## Directions for this task
Transcribe every record as it stands and set the images aside.

----- Records for the exercise

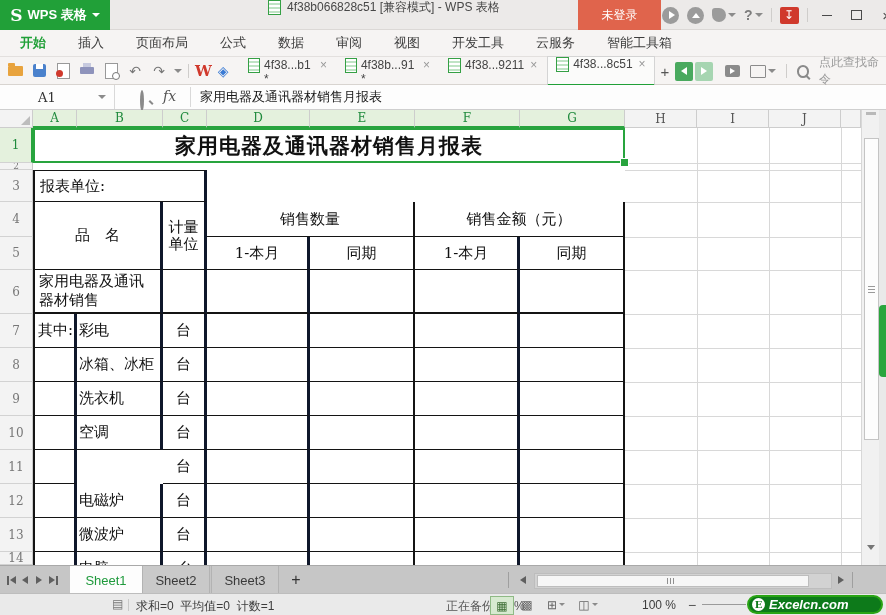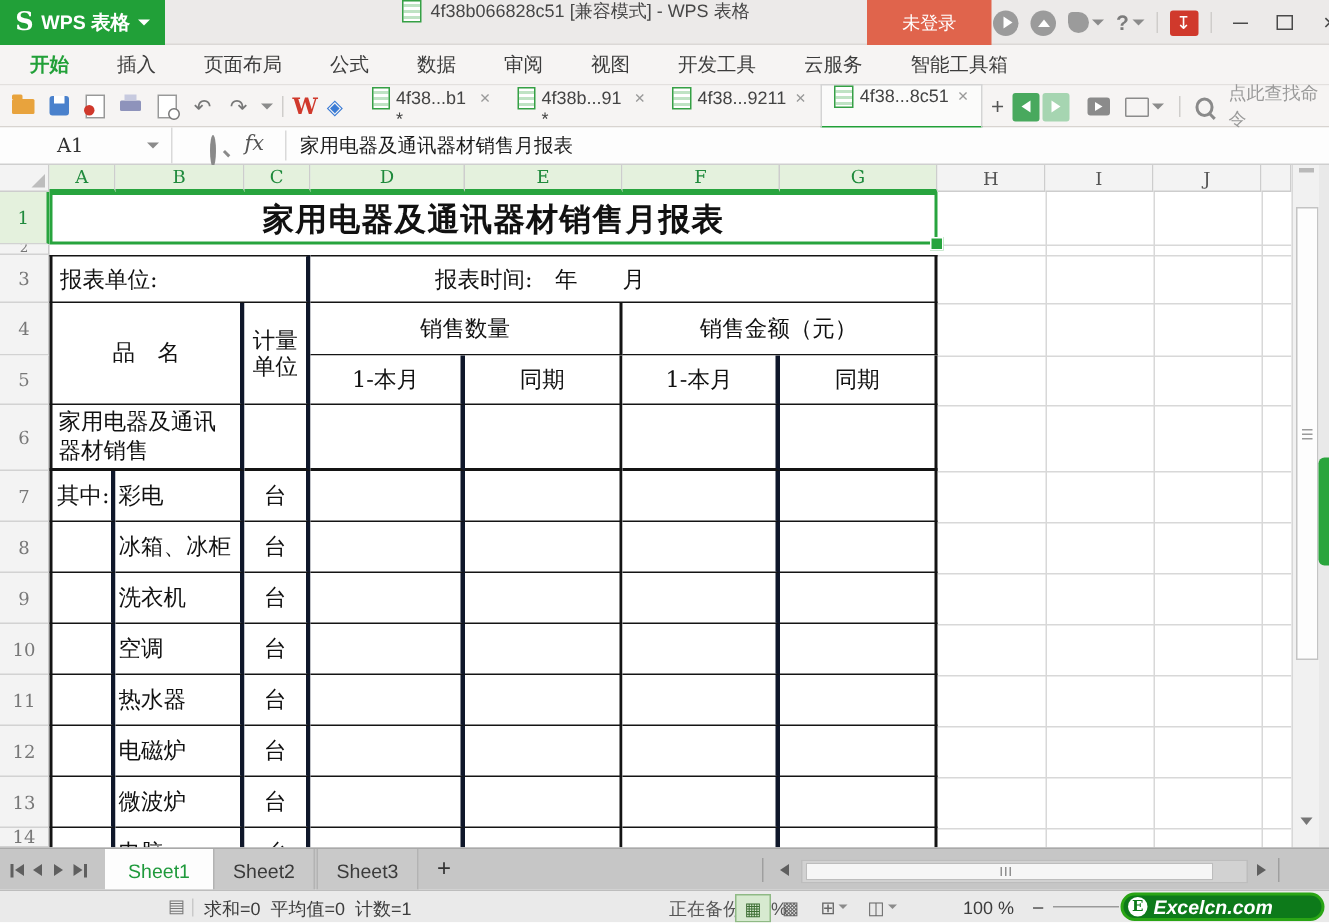--- a/index.html
+++ b/index.html
@@ -305,21 +305,20 @@
     <div class="glh" style="top:306px;"></div>
     <div class="glh" style="top:340px;"></div>
     <div class="glh" style="top:374px;"></div>
     <div class="glh" style="top:408px;"></div>
     <div class="glh" style="top:442px;"></div>
 
     <div class="cell ctr titlecell" style="left:33px;top:18px;width:592px;height:35px;">家用电器及通讯器材销售月报表</div>
     <div class="fillhandle" style="left:620px;top:48px;"></div>
 
     <div class="cell lft bl2 bt1 br1 bb1" style="left:33px;top:60px;width:174px;height:32px;padding-left:5px;">报表单位:</div>
-    <div class="cell lft bt1 br2 bb1 pre" style="left:207px;top:60px;width:418px;height:32px;padding-left:83px;">报表时间:　年　　月</div>
 
     <div class="cell ctr bl2 br1 bb1" style="left:33px;top:92px;width:130px;height:68px;">品　名</div>
     <div class="cell ctr br1 bb1" style="left:163px;top:92px;width:44px;height:68px;line-height:17px;">
         <span><span>计量</span><br><span>单位</span></span>
       </div>
     <div class="cell ctr br2 bb1" style="left:415px;top:92px;width:210px;height:35px;">销售金额（元）</div>
     <div class="cell ctr br2 bb1" style="left:207px;top:92px;width:208px;height:35px;">销售数量</div>
     <div class="cell ctr br1 bb1" style="left:207px;top:127px;width:103px;height:33px;">1-本月</div>
     <div class="cell ctr br2 bb1" style="left:310px;top:127px;width:105px;height:33px;">同期</div>
     <div class="cell ctr br1 bb1" style="left:415px;top:127px;width:105px;height:33px;">1-本月</div>
@@ -358,21 +357,20 @@
 
     <div class="cell lft bl2 br1 bb1" style="left:33px;top:306px;width:44px;height:34px;"></div>
     <div class="cell lft br1 bb1" style="left:77px;top:306px;width:86px;height:34px;padding-left:2px;">空调</div>
     <div class="cell ctr br1 bb1" style="left:163px;top:306px;width:44px;height:34px;">台</div>
     <div class="cell br1 bb1" style="left:207px;top:306px;width:103px;height:34px;"></div>
     <div class="cell br2 bb1" style="left:310px;top:306px;width:105px;height:34px;"></div>
     <div class="cell br1 bb1" style="left:415px;top:306px;width:105px;height:34px;"></div>
     <div class="cell br2 bb1" style="left:520px;top:306px;width:105px;height:34px;"></div>
 
     <div class="cell lft bl2 br1 bb1" style="left:33px;top:340px;width:44px;height:34px;"></div>
-    <div class="cell lft br1 bb1" style="left:77px;top:340px;width:86px;height:34px;padding-left:2px;">热水器</div>
     <div class="cell ctr br1 bb1" style="left:163px;top:340px;width:44px;height:34px;">台</div>
     <div class="cell br1 bb1" style="left:207px;top:340px;width:103px;height:34px;"></div>
     <div class="cell br2 bb1" style="left:310px;top:340px;width:105px;height:34px;"></div>
     <div class="cell br1 bb1" style="left:415px;top:340px;width:105px;height:34px;"></div>
     <div class="cell br2 bb1" style="left:520px;top:340px;width:105px;height:34px;"></div>
 
     <div class="cell lft bl2 br1 bb1" style="left:33px;top:374px;width:44px;height:34px;"></div>
     <div class="cell lft br1 bb1" style="left:77px;top:374px;width:86px;height:34px;padding-left:2px;">电磁炉</div>
     <div class="cell ctr br1 bb1" style="left:163px;top:374px;width:44px;height:34px;">台</div>
     <div class="cell br1 bb1" style="left:207px;top:374px;width:103px;height:34px;"></div>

----------

## Solution to the exercise
--- a/index.html
+++ b/index.html
@@ -305,21 +305,20 @@
     <div class="glh" style="top:306px;"></div>
     <div class="glh" style="top:340px;"></div>
     <div class="glh" style="top:374px;"></div>
     <div class="glh" style="top:408px;"></div>
     <div class="glh" style="top:442px;"></div>
 
     <div class="cell ctr titlecell" style="left:33px;top:18px;width:592px;height:35px;">家用电器及通讯器材销售月报表</div>
     <div class="fillhandle" style="left:620px;top:48px;"></div>
 
     <div class="cell lft bl2 bt1 br1 bb1" style="left:33px;top:60px;width:174px;height:32px;padding-left:5px;">报表单位:</div>
-    <div class="cell lft bt1 br2 bb1 pre" style="left:207px;top:60px;width:418px;height:32px;padding-left:83px;">报表时间:　年　　月</div>
 
     <div class="cell ctr bl2 br1 bb1" style="left:33px;top:92px;width:130px;height:68px;">品　名</div>
     <div class="cell ctr br1 bb1" style="left:163px;top:92px;width:44px;height:68px;line-height:17px;">
         <span><span>计量</span><br><span>单位</span></span>
       </div>
     <div class="cell ctr br2 bb1" style="left:415px;top:92px;width:210px;height:35px;">销售金额（元）</div>
     <div class="cell ctr br2 bb1" style="left:207px;top:92px;width:208px;height:35px;">销售数量</div>
     <div class="cell ctr br1 bb1" style="left:207px;top:127px;width:103px;height:33px;">1-本月</div>
     <div class="cell ctr br2 bb1" style="left:310px;top:127px;width:105px;height:33px;">同期</div>
     <div class="cell ctr br1 bb1" style="left:415px;top:127px;width:105px;height:33px;">1-本月</div>
@@ -358,21 +357,20 @@
 
     <div class="cell lft bl2 br1 bb1" style="left:33px;top:306px;width:44px;height:34px;"></div>
     <div class="cell lft br1 bb1" style="left:77px;top:306px;width:86px;height:34px;padding-left:2px;">空调</div>
     <div class="cell ctr br1 bb1" style="left:163px;top:306px;width:44px;height:34px;">台</div>
     <div class="cell br1 bb1" style="left:207px;top:306px;width:103px;height:34px;"></div>
     <div class="cell br2 bb1" style="left:310px;top:306px;width:105px;height:34px;"></div>
     <div class="cell br1 bb1" style="left:415px;top:306px;width:105px;height:34px;"></div>
     <div class="cell br2 bb1" style="left:520px;top:306px;width:105px;height:34px;"></div>
 
     <div class="cell lft bl2 br1 bb1" style="left:33px;top:340px;width:44px;height:34px;"></div>
-    <div class="cell lft br1 bb1" style="left:77px;top:340px;width:86px;height:34px;padding-left:2px;">热水器</div>
     <div class="cell ctr br1 bb1" style="left:163px;top:340px;width:44px;height:34px;">台</div>
     <div class="cell br1 bb1" style="left:207px;top:340px;width:103px;height:34px;"></div>
     <div class="cell br2 bb1" style="left:310px;top:340px;width:105px;height:34px;"></div>
     <div class="cell br1 bb1" style="left:415px;top:340px;width:105px;height:34px;"></div>
     <div class="cell br2 bb1" style="left:520px;top:340px;width:105px;height:34px;"></div>
 
     <div class="cell lft bl2 br1 bb1" style="left:33px;top:374px;width:44px;height:34px;"></div>
     <div class="cell lft br1 bb1" style="left:77px;top:374px;width:86px;height:34px;padding-left:2px;">电磁炉</div>
     <div class="cell ctr br1 bb1" style="left:163px;top:374px;width:44px;height:34px;">台</div>
     <div class="cell br1 bb1" style="left:207px;top:374px;width:103px;height:34px;"></div>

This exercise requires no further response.